Imperium ma zdecydowanie lepsze powersy - Na początku pierwsze 2 były federacyjne, minął tydzień i na 2 miejscu mamy frakcje którą wspieram. Dużo więcej opcji, ciekawsze bronie oraz bonusy... Tym czasiem w federacji mamy rakiety unikające zestrzeleń ( Pomijając fakt, że gracze z rangą większą niż harmless nie używają point defence i łatwość uniknięcia oraz całkowitą bezużyteczność rakiet ).
Dlatego też nie widzę absolutnie żadnego powodu by zostać federalnym. Co najwyżej mógłbym przyłączyć się do sojuszu i sadzić drzewka...

Tak więc "Hail the emperor!"
 
(Chyba każdy to wie, ale)
Sam stanąłem po stronie imperium, jest wiele powodów ale jeden jest więcej wart niż cała reszta...
Nienawidzę pustej demokracji. Korupcji, politycznych walk które są bardziej istotne od państwa... Imperator jest jeden, i jak już obejmie stanowisko to jego życie zależy przede wszystkim od dobra imperium.
Innym ważnym powodem jest to, że jest to odmiana. W niemal każdej grze masz pomagać demokracji, demokratycznym wartością, bo przecież to jedyny słuszny ustrój a całą resztę należy rozwalić. Miło więc stanąć po tej drugiej stronie ;)

Piękna wizja tylko nie mająca zupełnie odzwierciedlenia w świecie gry. W Federacji masz dwie frakcje walczące o wpływy ( Republikanów i Demokratów ) W Imperium są cztery ( plus pewnie więcej o których nie wiemy ). Żadna, ze stron nie jest ani czarna ani biała. Obie strony mają potężne konflikty wewnętrze i walkę o władzę i wpływy.
 
Federacja dla mnie jest zbyt ospała, kojarzy mi się Ligą Solarną z książek o Honor. To taki kolos wierzący w swoją wyższość na innymi - ale wydaje mi się że na glinianych nogach. Nie odpowiadają mi w niej liczne przepisy ograniczające wolność.
Ja wybrałem Imperium wydaje mi się ono bardziej dynamiczne w swoich poczynaniach i pomimo wyraźnego rozdziału warstw społecznych wydaje mi się bardzie prospołeczna.
Ciekawym wydaje mi się również Sojusz, ale na razie za mało jest wyeksponowany.

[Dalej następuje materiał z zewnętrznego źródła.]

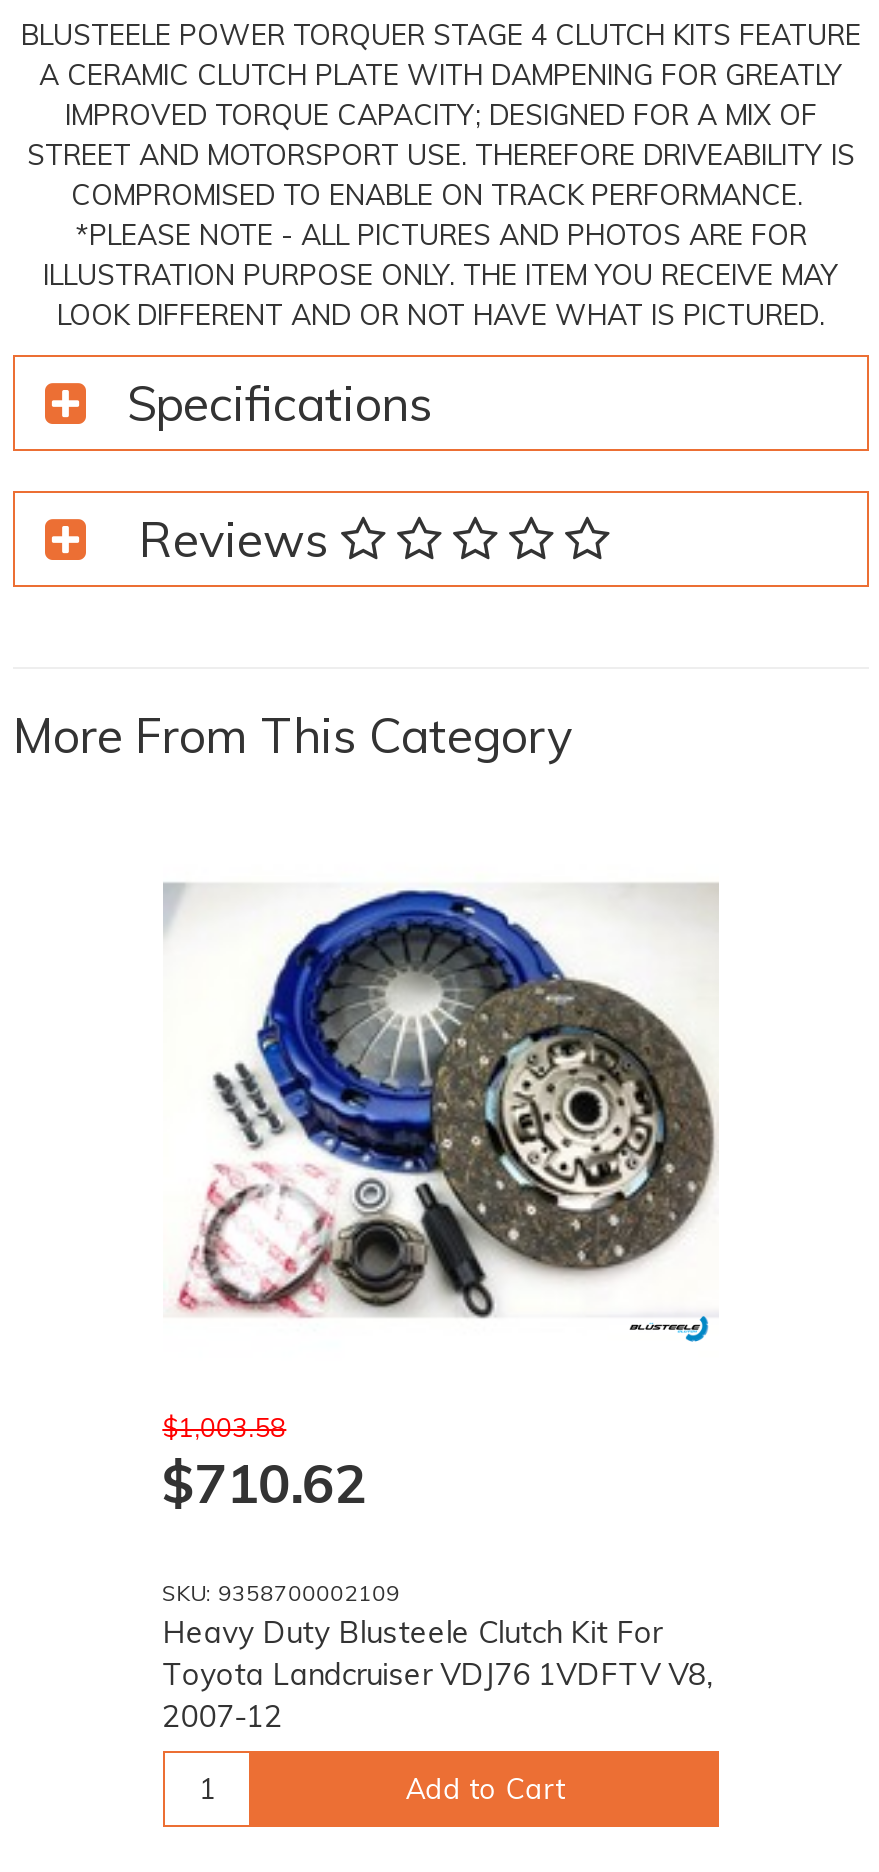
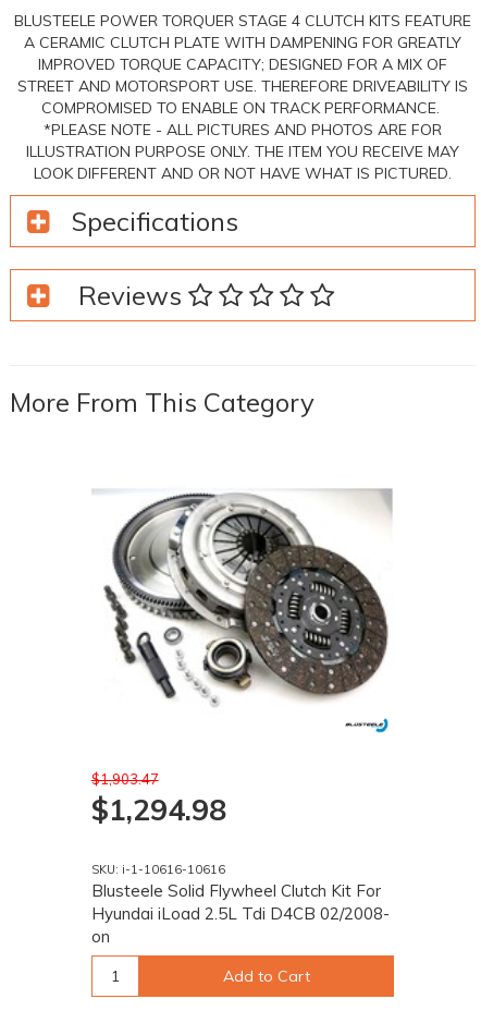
[163,881,719,1319] [image] -> [92,483,393,719] [image]
[162,1411,366,1517] $1,003.58 | $710.62 -> [91,770,226,828] $1,903.47 | $1,294.98
[162,1579,712,1735] SKU: 9358700002109 | Heavy Duty Blusteele Clutch Kit For | Toyota Landcruiser VDJ76 1VDFTV V8, | 2007-12 -> [91,862,389,947] SKU: i-1-10616-10616 | Blusteele Solid Flywheel Clutch Kit For | Hyundai iLoad 2.5L Tdi D4CB 02/2008- | on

Oczywiście w każdym ustroju znajdą się jednostki dobre i złe i nie można generalizować.
 
Piękna wizja tylko nie mająca zupełnie odzwierciedlenia w świecie gry. W Federacji masz dwie frakcje walczące o wpływy ( Republikanów i Demokratów ) W Imperium są cztery ( plus pewnie więcej o których nie wiemy ). Żadna, ze stron nie jest ani czarna ani biała. Obie strony mają potężne konflikty wewnętrze i walkę o władzę i wpływy.

I co to zmienia? Nie da się stworzyć ustroju w którym nie będzie walki o wpływy ( no dobra, da się, ale nigdy takiego nie było ). Imperium jest mimo większej ilości frakcji dużo bardziej spójne.
no, jest tam rak o imieniu "asling", który nie może dojść do władzy, bo zniszczy imperium od środka.
 
Panowie, nie oszukujmy się, Federacja nie jest niczym innym jak przeniesieniem współczesnego świata, np. USA, do ED. Ja, podobnie jak AveMe, poparłem A Lavigny-Duval i Imperium z jednej prostej przyczyny - mam dosyć wszechogarniającego egalitaryzmu, próby wmówienia nam, że wszyscy jesteśmy równi.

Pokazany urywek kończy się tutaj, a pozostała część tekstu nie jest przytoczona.